- Le Conseil de l’UE s’est mis d’accord sur une version du règlement ePrivacy le 10 février 2021 ; le trilogue avec le Parlement et la Commission peut commencer.
- Le règlement s’applique aux services de communications électroniques, aux contenus et aux métadonnées, ainsi qu’à la protection des informations relatives aux équipements terminaux pour les utilisateurs finaux dans l’Union.
- Les fournisseurs externes risquent d’être applicables même s’ils ne sont pas établis dans l’EEE ; l’exception ne concerne que la désignation de représentants et non l’applicabilité elle-même.
Le 10 février 2021, les États membres de l’UE se sont mis d’accord, au sein du Conseil de l’Union européenne, sur une version de la Règlement ePrivacy adapté (voir Communiqué de presse et Version du ConseilUne comparaison entre la proposition initiale de la Commission et la version adoptée par le Conseil est disponible à l’adresse suivante ici).
Le trilogue, c’est-à-dire la concertation entre le Conseil, la Commission et le Parlement, peut alors commencer. Si un accord est trouvé avant la fin de l’année 2021, le règlement ePrivacy pourrait au plus tôt en 2023 – après une période de transition de deux ans.
La disposition relative au le champ d’application géographique tel que modifié par le Conseil, a la teneur suivante – avec une Seuil de minimis en faveur d’entreprises situées en dehors de l’EEE :
Article 3 – Portée territoriale et représentativité
1) Le présent règlement s’applique
(a) la fourniture de services de communications électroniques aux utilisateurs finaux résidant dans l’Union,
(a bis) le traitement du contenu des communications électroniques et des métadonnées relatives aux communications électroniques des utilisateurs finaux qui se trouvent dans l’Union ;
(b) [supprimé]
(c) la protection des informations relatives à l’équipement terminal des utilisateurs finaux qui se trouvent dans l’Union.

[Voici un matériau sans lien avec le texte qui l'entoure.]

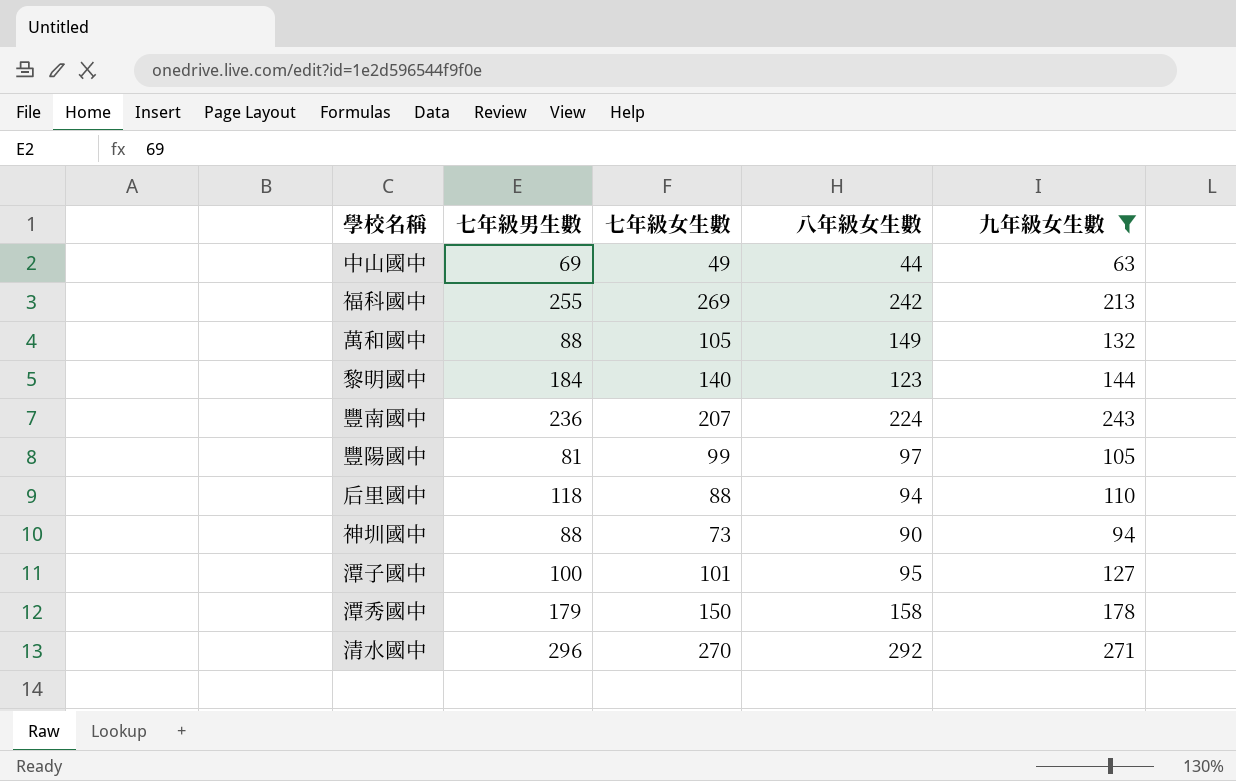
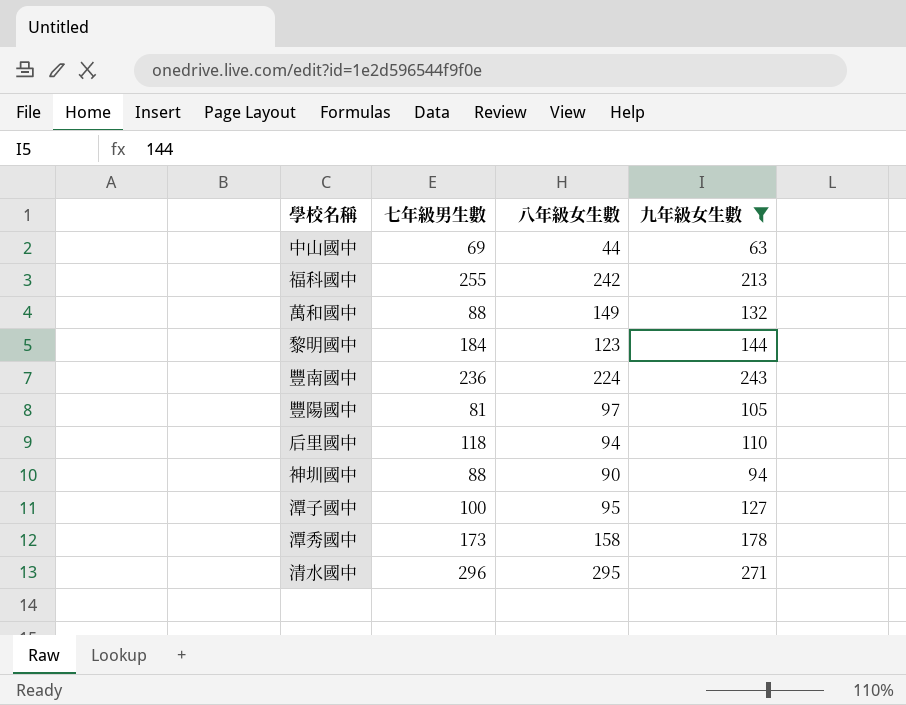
column 七年級女生數 | position: 3 -> none
潭秀國中 | 七年級男生數: 179 -> 173
清水國中 | 八年級女生數: 292 -> 295

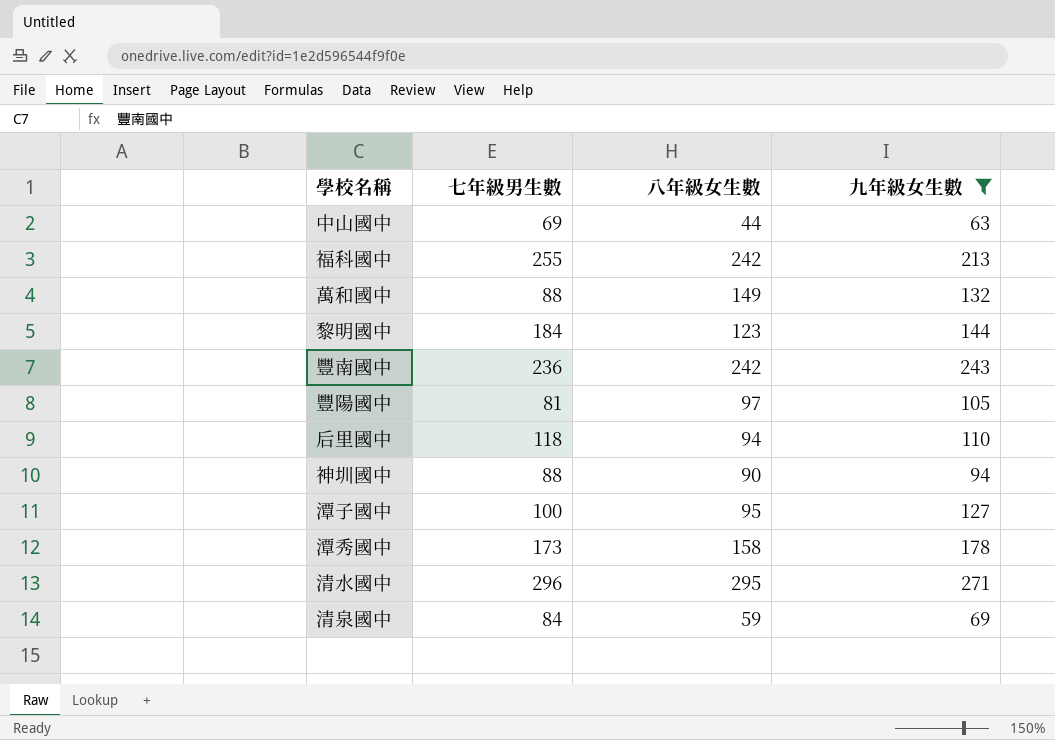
豐南國中 | 八年級女生數: 224 -> 242
row 清泉國中: none -> 84 | 59 | 69

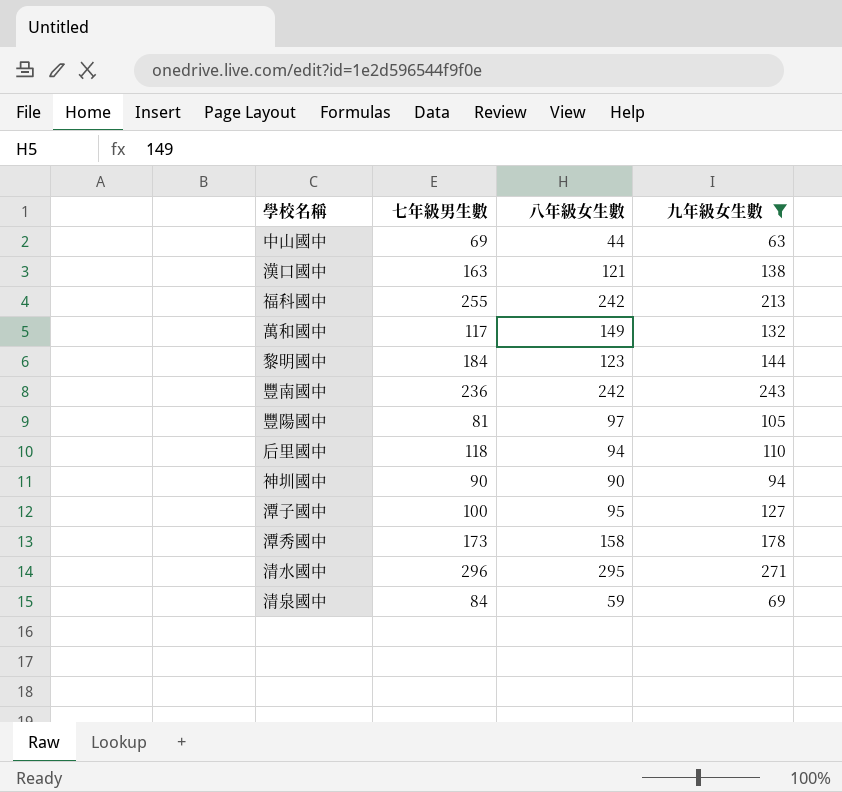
row 漢口國中: none -> 163 | 121 | 138
萬和國中 | 七年級男生數: 88 -> 117
神圳國中 | 七年級男生數: 88 -> 90

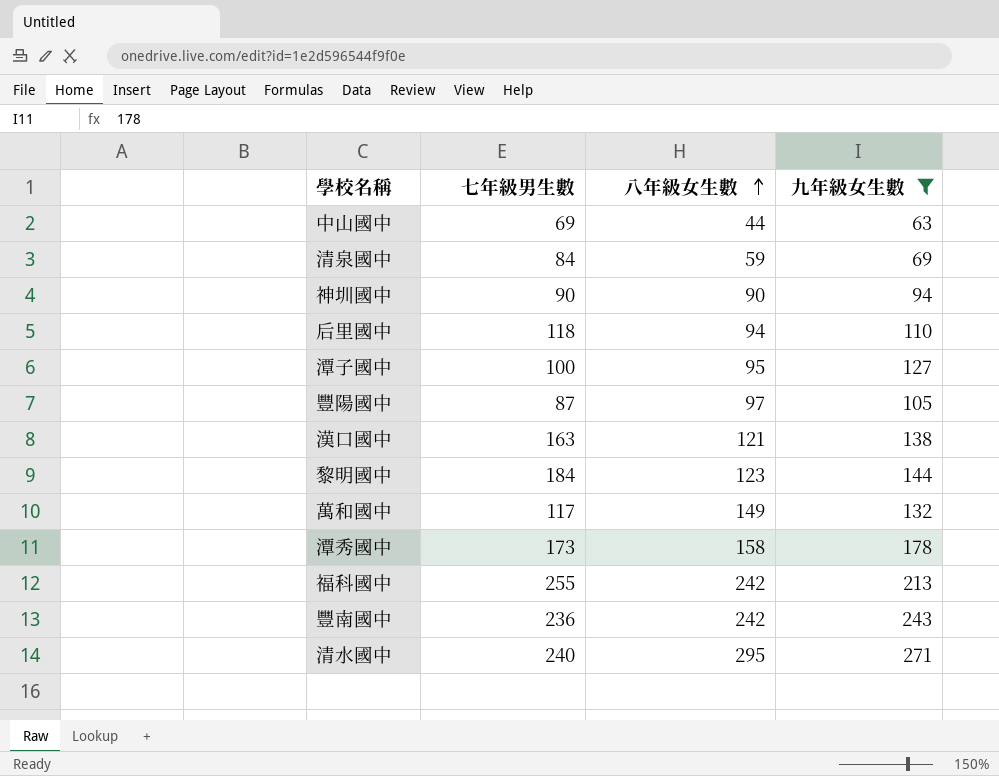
row order: none -> 八年級女生數 ascending
豐陽國中 | 七年級男生數: 81 -> 87
清水國中 | 七年級男生數: 296 -> 240

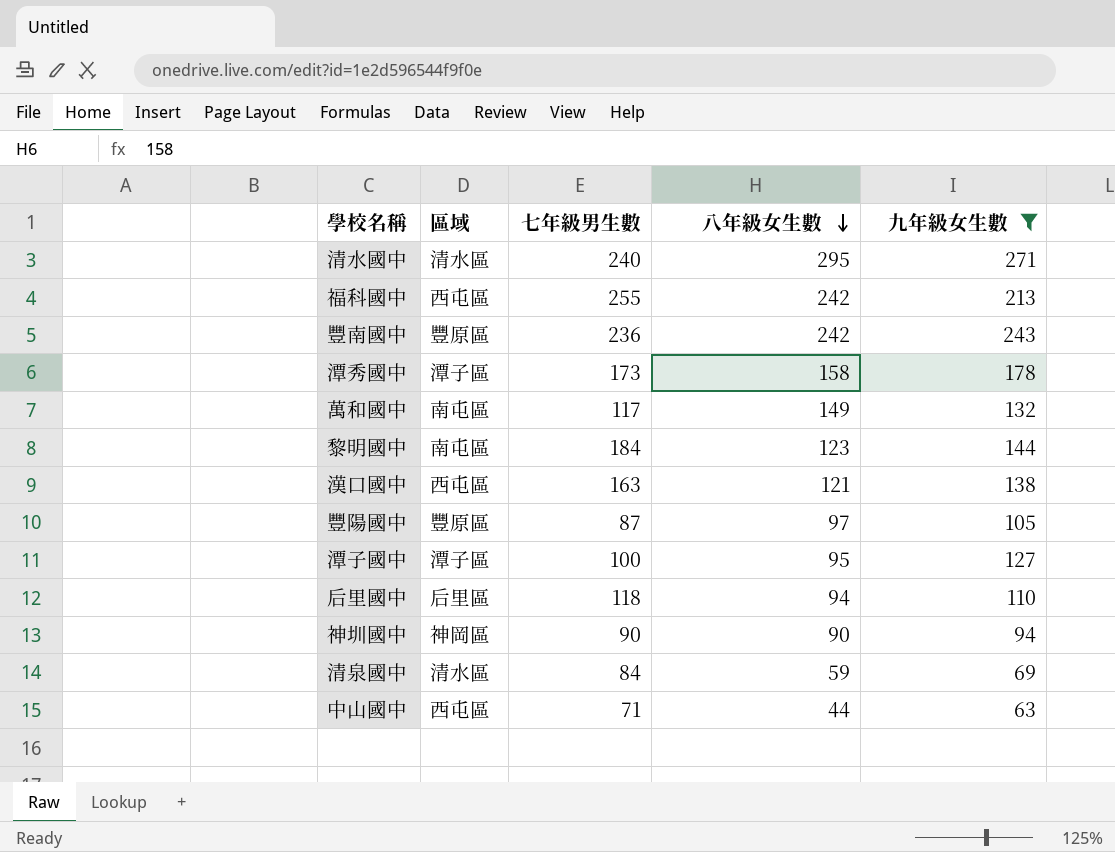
row order: 八年級女生數 ascending -> 八年級女生數 descending
column 區域 | position: none -> 2
中山國中 | 七年級男生數: 69 -> 71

(c ter) la mise à disposition du public d’annuaires d’utilisateurs finals de services de communications électroniques situés dans l’Union ;
(cc) l’envoi de communications commerciales directes aux utilisateurs finaux qui se trouvent dans l’Union.
2. lorsque le fournisseur d’un service de communications électroniques, le fournisseur d’un annuaire accessible au public, ou une personne utilisant des services de communications électroniques pour envoyer des communications de marketing direct, ou une personne utilisant des capacités de traitement et de stockage ou collectant des informations traitées par, émises par ou stockées dans l’équipement terminal de l’utilisateur final n’est pas établi dans l’Union, il désigne par écrit, dans un délai d’un mois à compter du début de ses activités, un représentant dans l’Union et le communiquent à l’autorité de surveillance compétente.
2a. Les exigences énoncées au paragraphe 2 ne s’appliquent pas si les activités énumérées au paragraphe 1 sont occasionnelles et peu susceptibles d’entraîner un risque pour les droits fondamentaux des utilisateurs finals, compte tenu de la nature, du contexte, de la portée et de l’objectif de ces activités.
[…]
Toutefois, selon le libellé, l’exception de l’Art. 3 (2a) ne concerne que l’obligation de désigner un représentant dans l’EEE, pas à l’application du règlement lui-même.
Les considérants n’offrent pas de base pour une autre interprétation. Au contraire, le considérant 8 bis a) précise que le règlement s’applique aux entreprises situées en dehors de l’EEE, sans faire référence à une quelconque exception :
(8 bis bis) En outre, le présent règlement devrait s’appliquer indépendamment du fait que le traitement des données de communications électroniques ou des données à caractère personnel des utilisateurs finaux qui se trouvent dans l’Union ait lieu ou non dans l’Union, ou du fait que le prestataire de services ou la personne traitant ces données est établi ou non dans l’Union.
Il faut donc actuellement partir du principe que les entreprises suisses sont applicables même si elles n’effectuent qu’occasionnellement et de manière non ciblée un acte relevant du champ d’application matériel du règlement (p. ex. envoyer un e‑mail publicitaire à une personne physique).